PROMPT: Return exactly, and only, the lines from the line containing "- You should" through the final line of the records below, both included.

INFORMATION:
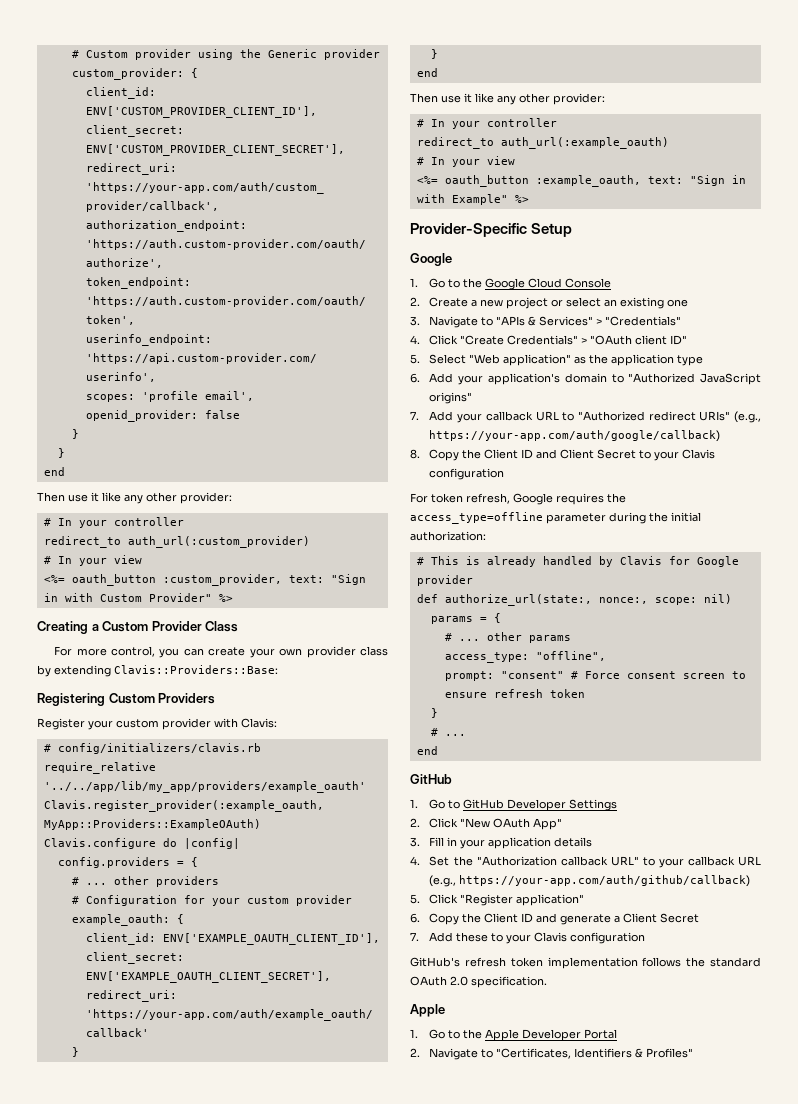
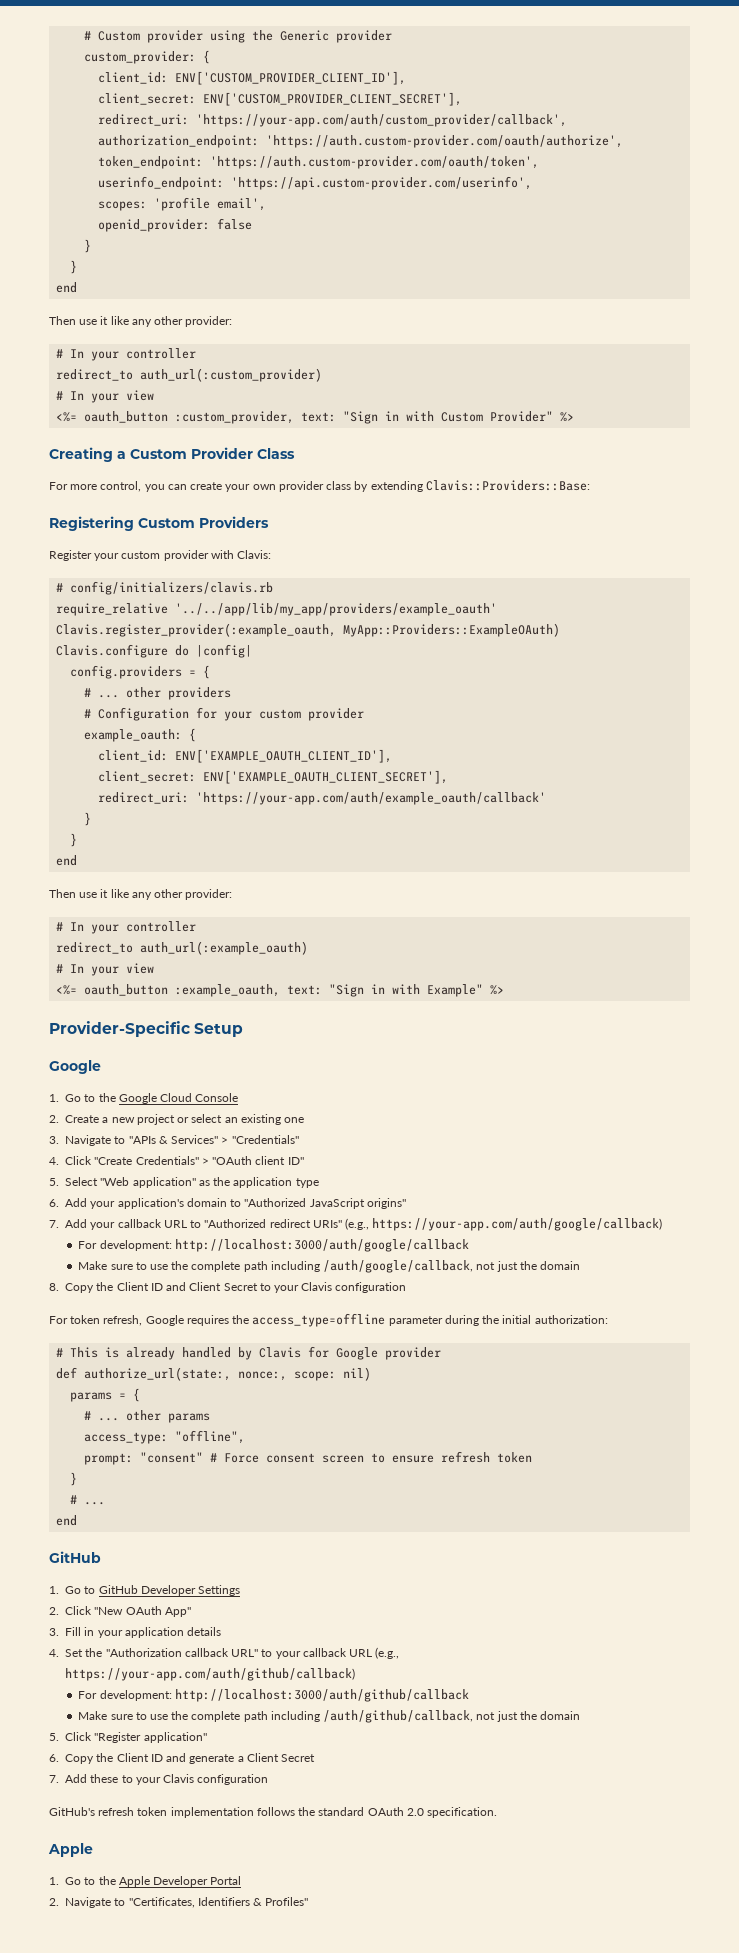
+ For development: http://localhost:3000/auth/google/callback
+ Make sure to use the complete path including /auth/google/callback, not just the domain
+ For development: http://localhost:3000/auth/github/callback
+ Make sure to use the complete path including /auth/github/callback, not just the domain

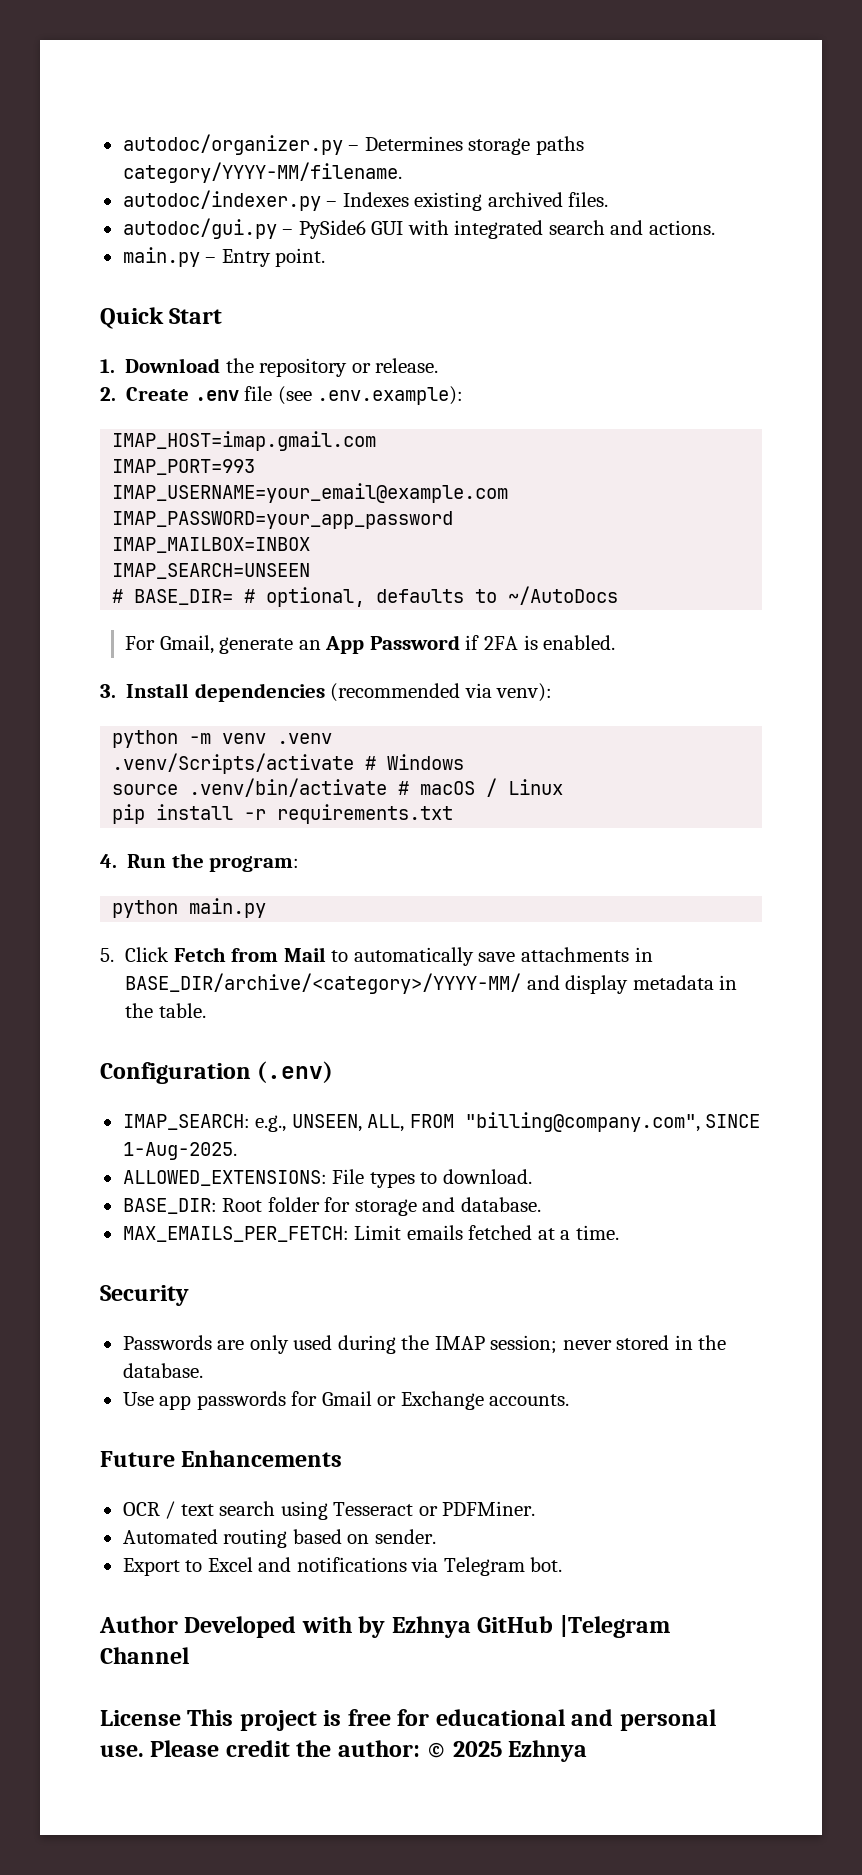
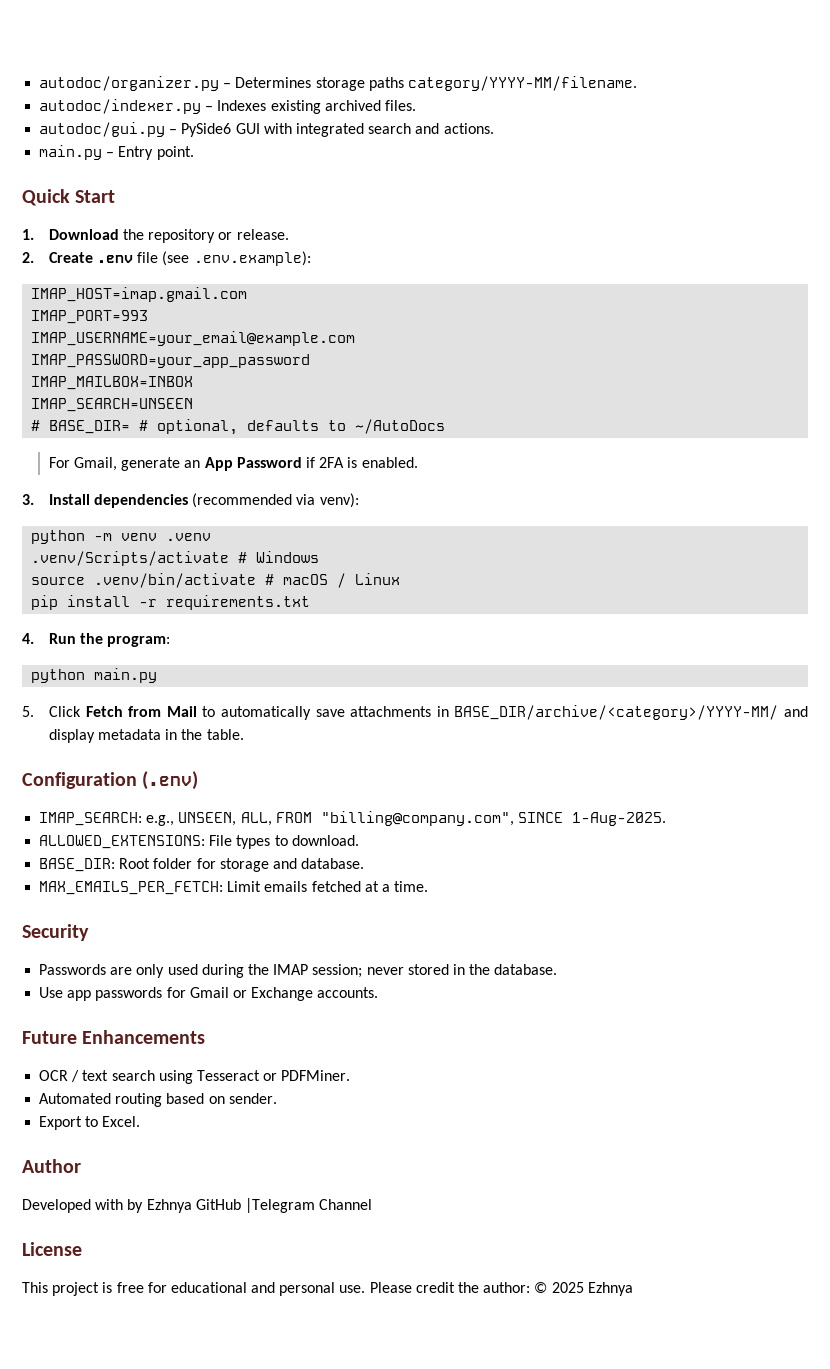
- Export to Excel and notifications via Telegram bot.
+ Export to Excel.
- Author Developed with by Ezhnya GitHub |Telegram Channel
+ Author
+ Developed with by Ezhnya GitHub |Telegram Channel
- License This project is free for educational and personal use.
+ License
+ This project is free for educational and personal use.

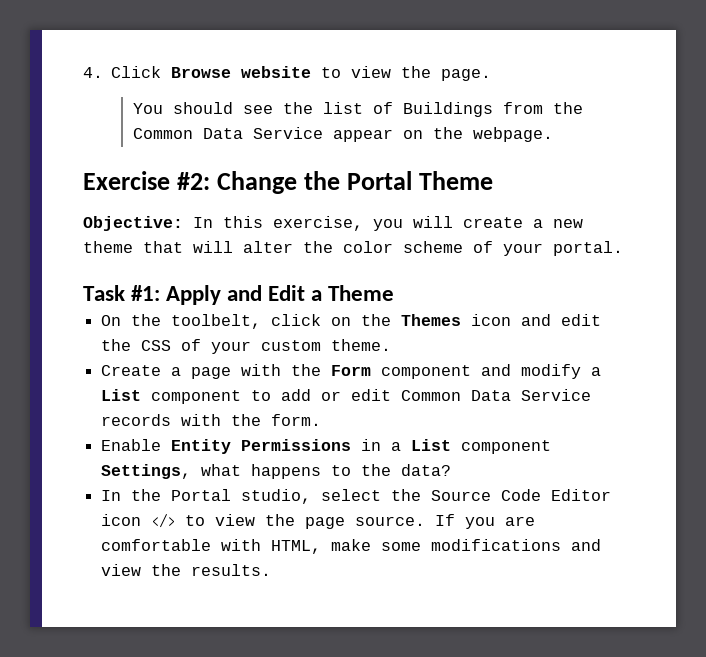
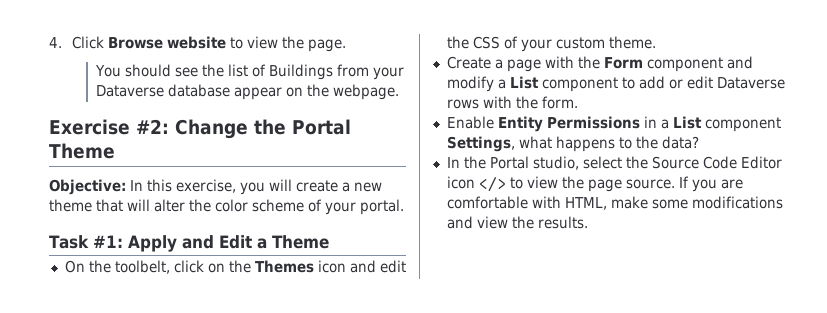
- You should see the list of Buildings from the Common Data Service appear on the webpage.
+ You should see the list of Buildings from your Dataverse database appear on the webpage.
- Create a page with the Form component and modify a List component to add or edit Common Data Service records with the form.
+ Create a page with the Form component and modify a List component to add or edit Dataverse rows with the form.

RESULT:
- You should see the list of Buildings from the Common Data Service appear on the webpage.
+ You should see the list of Buildings from your Dataverse database appear on the webpage.
- Create a page with the Form component and modify a List component to add or edit Common Data Service records with the form.
+ Create a page with the Form component and modify a List component to add or edit Dataverse rows with the form.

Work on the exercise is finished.